"Ke depan kita bahas dengan Kepala Dinas Pendidikan agar (lalu lintas) bisa masuk dalam kurikulum," kata Direktur Lalu Lintas Polda Metro Jaya, Kombes Pol Condro Kirono kepada wartawan, Kamis (19/11/2009).
Teknisnya, kurikulum tersebut akan disepakati oleh Kapolda Metro Irjen Wahyono dan Gubernur DKI Jakarta, Fauzi Bowo dalam sebuah Memorandum of Understanding (MOU). Adapun isi dari MOU itu antara lain pembuatan modul-modul untuk tingkat TK, SD, SMP hingga SMA.
SCROLL TO CONTINUE WITH CONTENT
Untuk mensosialisasikan kurikulum tersebut, Dirlantas mengundang 214 kepala sekolah dari TK, SD, SMP dan SMA di Jakarta. Dalam kegiatan itu, polisi juga mensosialisasikan tata cara berlalu lintas yang tertuang dalam UU No 22 Tahun 2009.
"Kita memberi masukkan-masukkan agar berdisiplin dalam berlalu lintas ditanamkan dari TK sampai SMA," paparnya.

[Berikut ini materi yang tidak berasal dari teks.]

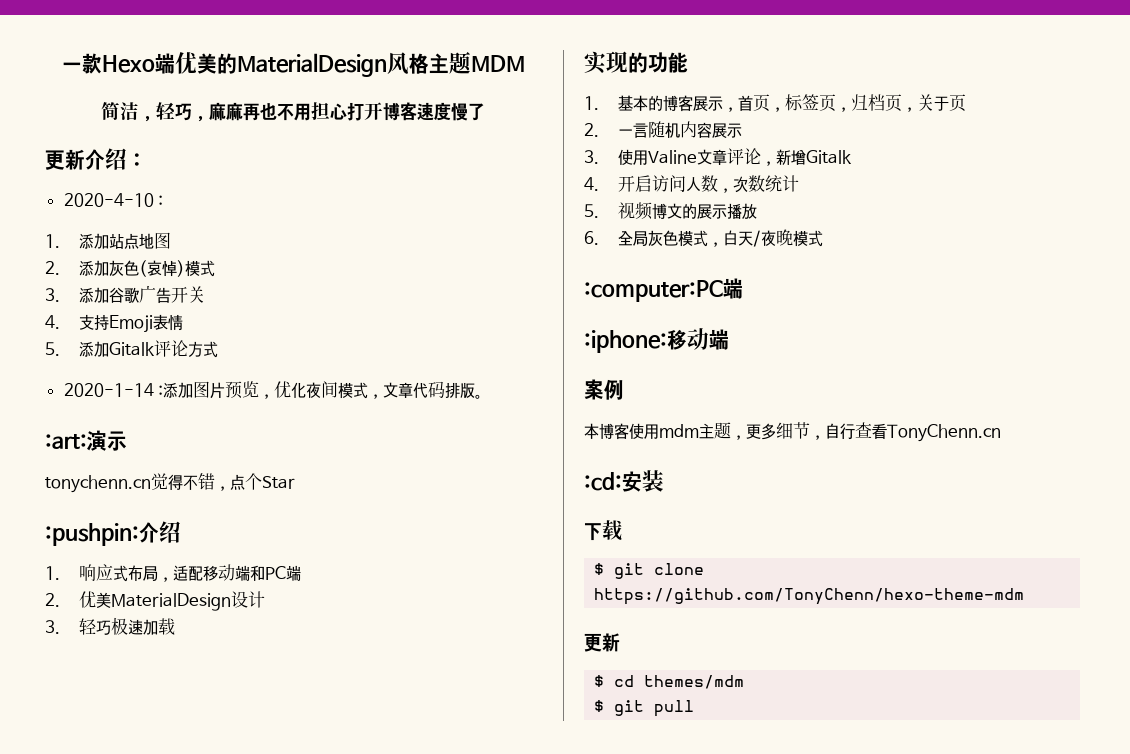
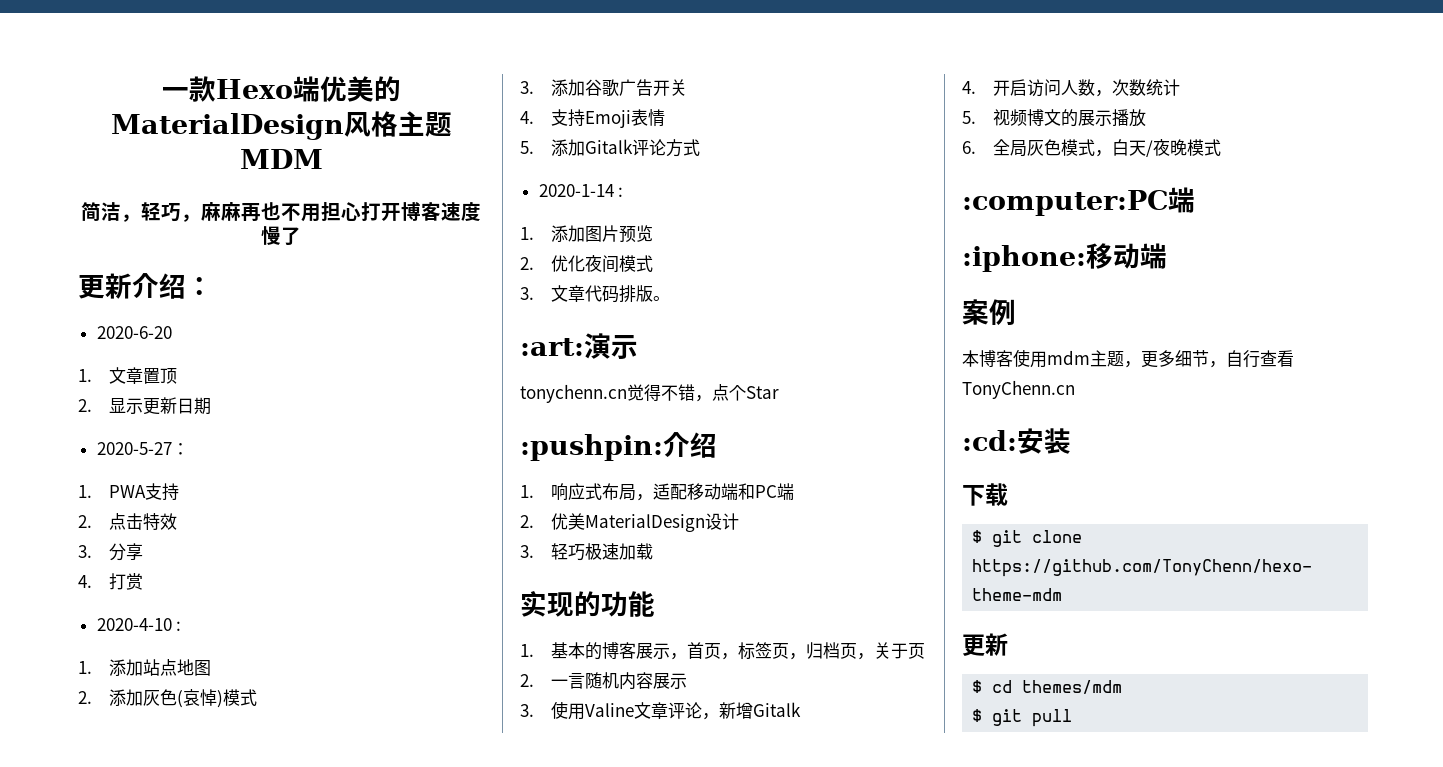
(147, 160) none -> [96,326,172,339] [78,367,177,384] [78,397,211,415] [96,442,189,455] [78,483,179,501] [78,513,177,530] [78,543,143,561] [78,573,143,590] // 2020-6-20 // 1.文章置顶 // 2.显示更新日期 // 2020-5-27： // 1. PWA支持 // 2.点击特效 // 3.分享 // 4.打赏
(164, 390) none -> [520,227,534,240] // 1.
[259,394,275,399] ， -> [520,257,534,270] // 2.
[368,394,384,399] ， -> [520,287,534,300] // 3.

Dengan adanya sosialisasi tersebut, diharapkan para guru dapat mengajarkan tata cara berlalu lintas yang aman dan selamat bagi para muridnya. "Mereka kan nantinya akan bertindak sebagai pelaku lalu lintas. Dengan ini diharapkan mereka dapat memahami resiko kecelakan lalu lintas," kata Kepala Subdit Pendidikan dan Rekayasa (Dikyasa) Polda Metro Jaya, AKBP Kanton
Pinem.
Pembentukan kurikulum lalu lintas dalam pelajaran di tingkat SD hingga SMA ini merupakan program dari Subdit Dikyasa Polda Metro Jaya. Beberapa program Dikayasa terdahulu, seperti Polisi Sahabat Anak dinilai para guru sebagai program positif bagi para muridnya.
"Dulu sempat ada polisi sahabat anak, bagus. Anak-anak yang tadinya takut akan polisi jadi lebih bersahabat. Kita berharap programnya berlanjut," ujar Liswara, Wakil Kepala Sekolah TK Sudirman, Cijantung, Jaktim.